Hey, we got another letter. As in actual snail mail, which is honestly kind of weird. How did you get my address? Anyway, let’s see what my new stalker has to say for him/herself:
Dear Aaron,
Here’s my holiday office party problem: the dreaded Yankee Swap. Every year I get suckered into participating in this suck show of mediocrity masquerading as good-time holiday fun. Every year I wind up having to cart home some ridiculous set of lotions that smell like “Ocean Berry” or “Calm Evening”. What the hell does a calm evening even smell like? I don’t know; I usually throw that stuff away.
Here’s my question: Is there a way to get through this stupid tradition unscathed? By which I mean, is there a way to ensure that you will at least wind up leaving with something inoffensive, and not a bizarre shiatsu massager?
Sincerely,
Swapper of Rage
Okay, let’s start with your pseudonym: Swapper of Rage? Really? First of all, it’s not even funny, but more troubling is the rage. Why the rage? It’s a stupid office party game. It’s not worth getting angry about. And yes, this is coming from the guy who has grand fantasies of flipping over a desk at least once in his life, but that’s totally different. It’s the harmless (I would argue healthy) fantasy of a generally level headed person. Barring the desk flip, I would settle for sweeping everything off of someone’s desk with my arm, but we’re getting off track here, so let’s get back to your letter.
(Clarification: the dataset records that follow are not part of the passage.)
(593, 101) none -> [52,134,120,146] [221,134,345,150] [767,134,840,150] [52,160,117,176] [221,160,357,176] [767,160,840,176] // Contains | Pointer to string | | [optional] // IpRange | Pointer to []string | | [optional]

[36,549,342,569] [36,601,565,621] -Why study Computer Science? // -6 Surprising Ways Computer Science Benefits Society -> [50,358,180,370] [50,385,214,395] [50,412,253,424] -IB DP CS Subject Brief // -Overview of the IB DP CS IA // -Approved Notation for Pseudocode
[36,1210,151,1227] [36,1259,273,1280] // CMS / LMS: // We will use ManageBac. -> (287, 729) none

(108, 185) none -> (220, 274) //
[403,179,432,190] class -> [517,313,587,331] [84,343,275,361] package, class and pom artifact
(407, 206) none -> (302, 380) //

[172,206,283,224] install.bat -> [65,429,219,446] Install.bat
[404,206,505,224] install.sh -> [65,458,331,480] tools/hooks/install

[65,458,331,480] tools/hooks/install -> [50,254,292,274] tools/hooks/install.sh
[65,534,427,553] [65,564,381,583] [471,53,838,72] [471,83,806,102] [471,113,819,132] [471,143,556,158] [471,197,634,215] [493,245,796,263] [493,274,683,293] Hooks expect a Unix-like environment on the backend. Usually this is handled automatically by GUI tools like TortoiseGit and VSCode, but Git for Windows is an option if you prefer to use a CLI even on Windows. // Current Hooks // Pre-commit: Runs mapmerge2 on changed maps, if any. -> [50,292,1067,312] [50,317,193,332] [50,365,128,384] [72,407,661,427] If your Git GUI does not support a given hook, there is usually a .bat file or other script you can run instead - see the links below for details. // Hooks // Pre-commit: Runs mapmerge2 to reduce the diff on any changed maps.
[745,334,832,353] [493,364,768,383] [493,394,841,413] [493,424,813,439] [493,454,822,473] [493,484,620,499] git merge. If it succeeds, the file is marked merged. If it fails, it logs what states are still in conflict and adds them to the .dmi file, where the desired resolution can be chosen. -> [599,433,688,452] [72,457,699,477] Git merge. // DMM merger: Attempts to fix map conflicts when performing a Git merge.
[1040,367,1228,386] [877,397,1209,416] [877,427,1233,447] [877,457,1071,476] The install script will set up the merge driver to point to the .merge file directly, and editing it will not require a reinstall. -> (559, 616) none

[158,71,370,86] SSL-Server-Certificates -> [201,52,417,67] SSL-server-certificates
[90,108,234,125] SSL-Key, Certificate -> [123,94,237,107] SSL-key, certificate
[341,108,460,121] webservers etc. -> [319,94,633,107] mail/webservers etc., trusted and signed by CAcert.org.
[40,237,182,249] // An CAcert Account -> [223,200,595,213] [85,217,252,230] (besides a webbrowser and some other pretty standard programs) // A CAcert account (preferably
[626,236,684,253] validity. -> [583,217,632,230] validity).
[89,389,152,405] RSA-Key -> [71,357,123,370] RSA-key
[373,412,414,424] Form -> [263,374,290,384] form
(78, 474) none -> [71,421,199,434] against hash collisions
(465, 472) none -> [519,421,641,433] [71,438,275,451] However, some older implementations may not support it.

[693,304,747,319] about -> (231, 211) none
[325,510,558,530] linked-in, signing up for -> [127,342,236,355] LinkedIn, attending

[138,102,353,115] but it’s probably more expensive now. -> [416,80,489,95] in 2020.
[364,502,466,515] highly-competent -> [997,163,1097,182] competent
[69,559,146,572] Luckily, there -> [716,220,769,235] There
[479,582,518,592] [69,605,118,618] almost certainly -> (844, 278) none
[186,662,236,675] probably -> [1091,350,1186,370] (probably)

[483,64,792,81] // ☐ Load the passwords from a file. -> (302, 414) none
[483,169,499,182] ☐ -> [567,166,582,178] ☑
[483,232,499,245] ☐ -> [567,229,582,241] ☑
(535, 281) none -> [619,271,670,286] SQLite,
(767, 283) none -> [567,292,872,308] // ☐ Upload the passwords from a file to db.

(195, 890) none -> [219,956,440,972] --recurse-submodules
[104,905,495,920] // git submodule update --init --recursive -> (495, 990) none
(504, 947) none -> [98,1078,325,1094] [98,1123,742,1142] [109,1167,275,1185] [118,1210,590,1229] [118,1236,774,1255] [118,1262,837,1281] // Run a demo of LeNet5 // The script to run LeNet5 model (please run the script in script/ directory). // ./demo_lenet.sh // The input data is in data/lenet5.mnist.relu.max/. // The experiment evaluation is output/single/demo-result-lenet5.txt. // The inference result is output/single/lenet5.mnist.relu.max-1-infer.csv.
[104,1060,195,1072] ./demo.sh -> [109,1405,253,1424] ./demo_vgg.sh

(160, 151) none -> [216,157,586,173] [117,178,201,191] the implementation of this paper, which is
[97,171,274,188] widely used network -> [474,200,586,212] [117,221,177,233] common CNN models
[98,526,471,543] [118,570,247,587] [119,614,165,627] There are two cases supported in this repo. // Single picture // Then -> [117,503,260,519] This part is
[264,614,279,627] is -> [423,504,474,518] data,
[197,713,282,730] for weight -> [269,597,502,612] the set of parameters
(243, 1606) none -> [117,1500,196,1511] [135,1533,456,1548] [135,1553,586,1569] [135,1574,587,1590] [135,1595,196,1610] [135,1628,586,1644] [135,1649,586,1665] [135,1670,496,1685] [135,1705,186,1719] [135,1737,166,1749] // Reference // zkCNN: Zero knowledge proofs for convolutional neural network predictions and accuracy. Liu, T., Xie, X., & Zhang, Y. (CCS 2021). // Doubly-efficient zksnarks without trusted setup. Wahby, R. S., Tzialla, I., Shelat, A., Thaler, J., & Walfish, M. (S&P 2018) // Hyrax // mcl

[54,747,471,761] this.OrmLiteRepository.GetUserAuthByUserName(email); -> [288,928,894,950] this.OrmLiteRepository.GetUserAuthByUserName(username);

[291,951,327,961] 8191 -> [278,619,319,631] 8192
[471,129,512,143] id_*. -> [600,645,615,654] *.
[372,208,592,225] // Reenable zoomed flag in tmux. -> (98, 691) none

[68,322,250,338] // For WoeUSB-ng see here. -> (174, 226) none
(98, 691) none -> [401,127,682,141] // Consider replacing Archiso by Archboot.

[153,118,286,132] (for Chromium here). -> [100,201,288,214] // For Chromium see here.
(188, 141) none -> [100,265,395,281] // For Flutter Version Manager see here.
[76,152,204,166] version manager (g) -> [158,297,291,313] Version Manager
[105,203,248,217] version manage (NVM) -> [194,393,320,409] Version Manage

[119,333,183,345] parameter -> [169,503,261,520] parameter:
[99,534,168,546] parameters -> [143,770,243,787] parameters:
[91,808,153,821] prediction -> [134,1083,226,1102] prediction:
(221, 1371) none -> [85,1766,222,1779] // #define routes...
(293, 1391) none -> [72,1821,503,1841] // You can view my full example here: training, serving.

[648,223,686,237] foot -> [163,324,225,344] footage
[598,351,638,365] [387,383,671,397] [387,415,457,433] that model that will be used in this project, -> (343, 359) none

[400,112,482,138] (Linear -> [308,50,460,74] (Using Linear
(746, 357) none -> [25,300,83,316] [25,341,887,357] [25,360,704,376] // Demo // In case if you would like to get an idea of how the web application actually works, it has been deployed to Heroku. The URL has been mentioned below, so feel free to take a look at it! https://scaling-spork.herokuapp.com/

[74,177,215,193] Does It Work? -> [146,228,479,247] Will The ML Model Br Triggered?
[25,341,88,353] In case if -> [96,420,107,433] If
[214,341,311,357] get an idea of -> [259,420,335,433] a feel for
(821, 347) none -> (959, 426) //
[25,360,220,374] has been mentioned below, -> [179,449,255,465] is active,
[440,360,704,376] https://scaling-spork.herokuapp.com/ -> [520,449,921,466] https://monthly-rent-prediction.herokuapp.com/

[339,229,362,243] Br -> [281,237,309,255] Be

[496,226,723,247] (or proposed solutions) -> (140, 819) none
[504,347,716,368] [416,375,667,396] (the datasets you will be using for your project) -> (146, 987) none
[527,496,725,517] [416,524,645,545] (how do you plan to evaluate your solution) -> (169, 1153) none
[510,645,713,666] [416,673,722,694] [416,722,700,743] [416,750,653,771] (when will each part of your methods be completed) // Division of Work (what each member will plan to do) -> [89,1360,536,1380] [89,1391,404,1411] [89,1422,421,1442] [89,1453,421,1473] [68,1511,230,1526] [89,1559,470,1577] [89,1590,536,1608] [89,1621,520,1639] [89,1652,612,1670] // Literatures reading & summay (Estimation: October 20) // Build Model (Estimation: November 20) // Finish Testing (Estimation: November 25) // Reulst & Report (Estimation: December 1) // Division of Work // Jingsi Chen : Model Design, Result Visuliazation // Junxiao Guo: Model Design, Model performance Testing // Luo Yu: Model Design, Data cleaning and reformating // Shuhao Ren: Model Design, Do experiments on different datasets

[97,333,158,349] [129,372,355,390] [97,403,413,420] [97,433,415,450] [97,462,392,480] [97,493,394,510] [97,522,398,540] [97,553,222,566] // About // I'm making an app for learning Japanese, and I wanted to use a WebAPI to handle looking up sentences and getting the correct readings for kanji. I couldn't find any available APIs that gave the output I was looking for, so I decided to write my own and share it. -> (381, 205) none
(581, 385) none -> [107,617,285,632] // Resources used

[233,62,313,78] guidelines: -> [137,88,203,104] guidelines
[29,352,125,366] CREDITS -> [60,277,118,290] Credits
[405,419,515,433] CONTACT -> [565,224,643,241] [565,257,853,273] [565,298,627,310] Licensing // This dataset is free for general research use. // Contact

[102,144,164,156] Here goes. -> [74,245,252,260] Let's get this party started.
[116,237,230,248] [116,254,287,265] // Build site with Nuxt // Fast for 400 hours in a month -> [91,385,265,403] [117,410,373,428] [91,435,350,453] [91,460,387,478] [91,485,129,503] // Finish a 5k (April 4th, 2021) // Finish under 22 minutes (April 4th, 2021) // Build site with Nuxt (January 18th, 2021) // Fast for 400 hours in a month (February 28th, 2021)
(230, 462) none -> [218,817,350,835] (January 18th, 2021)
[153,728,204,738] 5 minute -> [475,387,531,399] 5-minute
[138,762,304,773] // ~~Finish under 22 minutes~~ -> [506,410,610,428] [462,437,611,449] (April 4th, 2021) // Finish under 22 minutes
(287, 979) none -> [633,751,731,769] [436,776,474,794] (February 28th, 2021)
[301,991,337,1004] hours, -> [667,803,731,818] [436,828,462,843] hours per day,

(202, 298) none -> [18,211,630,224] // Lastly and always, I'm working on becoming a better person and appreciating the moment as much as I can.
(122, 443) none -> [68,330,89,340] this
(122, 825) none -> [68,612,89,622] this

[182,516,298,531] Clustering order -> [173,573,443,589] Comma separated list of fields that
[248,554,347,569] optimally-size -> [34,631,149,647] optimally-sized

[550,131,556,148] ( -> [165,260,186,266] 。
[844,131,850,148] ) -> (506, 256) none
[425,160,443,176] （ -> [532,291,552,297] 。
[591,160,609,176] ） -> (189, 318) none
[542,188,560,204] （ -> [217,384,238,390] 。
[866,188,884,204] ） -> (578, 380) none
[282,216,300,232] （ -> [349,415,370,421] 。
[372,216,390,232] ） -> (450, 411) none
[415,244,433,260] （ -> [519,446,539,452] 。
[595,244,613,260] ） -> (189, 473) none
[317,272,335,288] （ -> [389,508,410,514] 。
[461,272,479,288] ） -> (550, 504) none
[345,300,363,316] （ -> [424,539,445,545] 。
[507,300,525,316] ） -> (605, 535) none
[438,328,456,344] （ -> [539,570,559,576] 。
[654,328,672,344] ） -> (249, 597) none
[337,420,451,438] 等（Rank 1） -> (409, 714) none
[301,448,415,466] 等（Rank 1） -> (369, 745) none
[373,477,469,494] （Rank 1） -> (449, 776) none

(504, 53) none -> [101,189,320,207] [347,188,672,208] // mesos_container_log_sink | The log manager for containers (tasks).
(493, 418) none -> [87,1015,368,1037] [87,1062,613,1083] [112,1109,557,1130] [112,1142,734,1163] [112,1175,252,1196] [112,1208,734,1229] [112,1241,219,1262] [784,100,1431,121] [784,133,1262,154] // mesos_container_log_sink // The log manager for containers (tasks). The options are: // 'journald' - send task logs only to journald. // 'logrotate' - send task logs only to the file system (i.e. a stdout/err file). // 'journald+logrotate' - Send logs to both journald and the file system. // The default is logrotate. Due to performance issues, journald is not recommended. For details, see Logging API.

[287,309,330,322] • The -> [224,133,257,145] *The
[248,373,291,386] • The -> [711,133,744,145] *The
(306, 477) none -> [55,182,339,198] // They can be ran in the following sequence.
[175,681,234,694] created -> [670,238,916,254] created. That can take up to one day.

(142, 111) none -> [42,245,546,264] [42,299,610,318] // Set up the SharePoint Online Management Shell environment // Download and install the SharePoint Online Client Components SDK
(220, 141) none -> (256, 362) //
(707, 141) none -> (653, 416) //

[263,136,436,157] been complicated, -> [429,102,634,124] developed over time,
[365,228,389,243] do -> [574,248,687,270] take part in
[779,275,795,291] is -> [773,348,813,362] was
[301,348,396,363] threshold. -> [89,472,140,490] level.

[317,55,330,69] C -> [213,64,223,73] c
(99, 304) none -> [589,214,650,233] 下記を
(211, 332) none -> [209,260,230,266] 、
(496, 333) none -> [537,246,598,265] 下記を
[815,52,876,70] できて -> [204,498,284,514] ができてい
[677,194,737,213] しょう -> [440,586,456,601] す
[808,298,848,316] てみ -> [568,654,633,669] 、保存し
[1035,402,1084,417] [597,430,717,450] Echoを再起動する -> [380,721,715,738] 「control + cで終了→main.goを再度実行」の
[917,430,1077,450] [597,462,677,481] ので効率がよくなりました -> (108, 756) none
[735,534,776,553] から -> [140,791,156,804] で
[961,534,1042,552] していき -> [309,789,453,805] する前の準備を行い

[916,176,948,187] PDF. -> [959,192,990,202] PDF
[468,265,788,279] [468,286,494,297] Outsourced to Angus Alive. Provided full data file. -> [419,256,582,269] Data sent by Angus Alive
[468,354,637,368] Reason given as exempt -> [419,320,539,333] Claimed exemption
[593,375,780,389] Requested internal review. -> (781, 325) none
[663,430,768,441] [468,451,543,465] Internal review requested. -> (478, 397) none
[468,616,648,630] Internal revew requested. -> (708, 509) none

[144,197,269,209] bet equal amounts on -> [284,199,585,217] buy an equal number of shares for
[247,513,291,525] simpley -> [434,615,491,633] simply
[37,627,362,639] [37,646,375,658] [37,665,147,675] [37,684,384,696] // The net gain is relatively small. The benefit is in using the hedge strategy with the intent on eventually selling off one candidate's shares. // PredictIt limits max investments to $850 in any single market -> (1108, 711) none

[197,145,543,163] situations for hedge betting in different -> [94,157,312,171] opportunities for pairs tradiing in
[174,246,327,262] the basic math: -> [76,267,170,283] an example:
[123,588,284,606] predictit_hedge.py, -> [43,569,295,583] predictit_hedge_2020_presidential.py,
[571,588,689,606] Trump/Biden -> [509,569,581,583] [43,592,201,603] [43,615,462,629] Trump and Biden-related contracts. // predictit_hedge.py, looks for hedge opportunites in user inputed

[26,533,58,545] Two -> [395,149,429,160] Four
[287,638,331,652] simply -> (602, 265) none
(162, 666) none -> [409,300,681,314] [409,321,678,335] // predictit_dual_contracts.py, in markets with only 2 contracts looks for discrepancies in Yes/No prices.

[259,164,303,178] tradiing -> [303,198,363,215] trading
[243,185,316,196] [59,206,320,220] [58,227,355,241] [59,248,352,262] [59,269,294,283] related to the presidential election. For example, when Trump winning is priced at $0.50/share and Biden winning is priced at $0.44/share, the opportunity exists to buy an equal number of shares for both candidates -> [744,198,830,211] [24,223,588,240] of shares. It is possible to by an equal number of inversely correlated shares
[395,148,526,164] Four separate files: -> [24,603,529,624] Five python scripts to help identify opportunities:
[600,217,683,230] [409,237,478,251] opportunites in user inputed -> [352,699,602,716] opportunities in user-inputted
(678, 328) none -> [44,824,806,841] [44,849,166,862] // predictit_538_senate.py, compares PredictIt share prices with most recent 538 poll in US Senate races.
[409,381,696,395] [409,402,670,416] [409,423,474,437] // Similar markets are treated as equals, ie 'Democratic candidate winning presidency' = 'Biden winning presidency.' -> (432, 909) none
Other than your obvious anger issues, you actually raise some very good points. Workplace Yankee Swaps are stupid, and the gifts usually fall into one of two categories: Either you’re getting some weird, useless junk that someone is re-gifting (the aforementioned lotion set, an electric back warming pad in a box that looks suspiciously like it has been opened), or you’re getting something that the giver ran out the night before and purchased (scratch tickets, gift cards). These latter items are obviously the more desirable ones, but given the capricious nature of The Swap, you’re liable to wind up with a goddamn plastic reindeer that “poops” candy — the same one that someone else got last year. Seriously, who held on to that thing for an entire year? Where did they keep it? Had they been saving it for just this moment? The mind boggles.
Bottom line, I don’t really have any good advice to offer you, because it’s a situation you can’t control. I thought I might have figured the whole thing out this year, and I bought a Starbucks gift card fully intending to keep it for myself. I was counting on the fact that the people I work with are far more likely to be Dunkin’ Donuts loyalists who look at Starbucks as “snobby” coffee, and sure enough, the Starbucks card was passed over in favor of DD cards (and scratch tickets — oh, how people love their scratch tickets!) many times, and I almost walked out of there with ten extra dollars to blow on frappuccinos and vanilla scones. Of course, the tragic word in that last sentence is “almost”, because what I ultimately wound up with was a Calvin Klein “mahogany wood” scented candle. Amazing. This is actually the worst kind of gift to get stuck with because of the scent. In this case, the smell was almost unbearable — it even got on my hands somehow.
Fortunately, I remembered that a former co-worker in another department was on vacation, so I left it in his desk drawer. I imagine his desk will smell very manly when he gets back.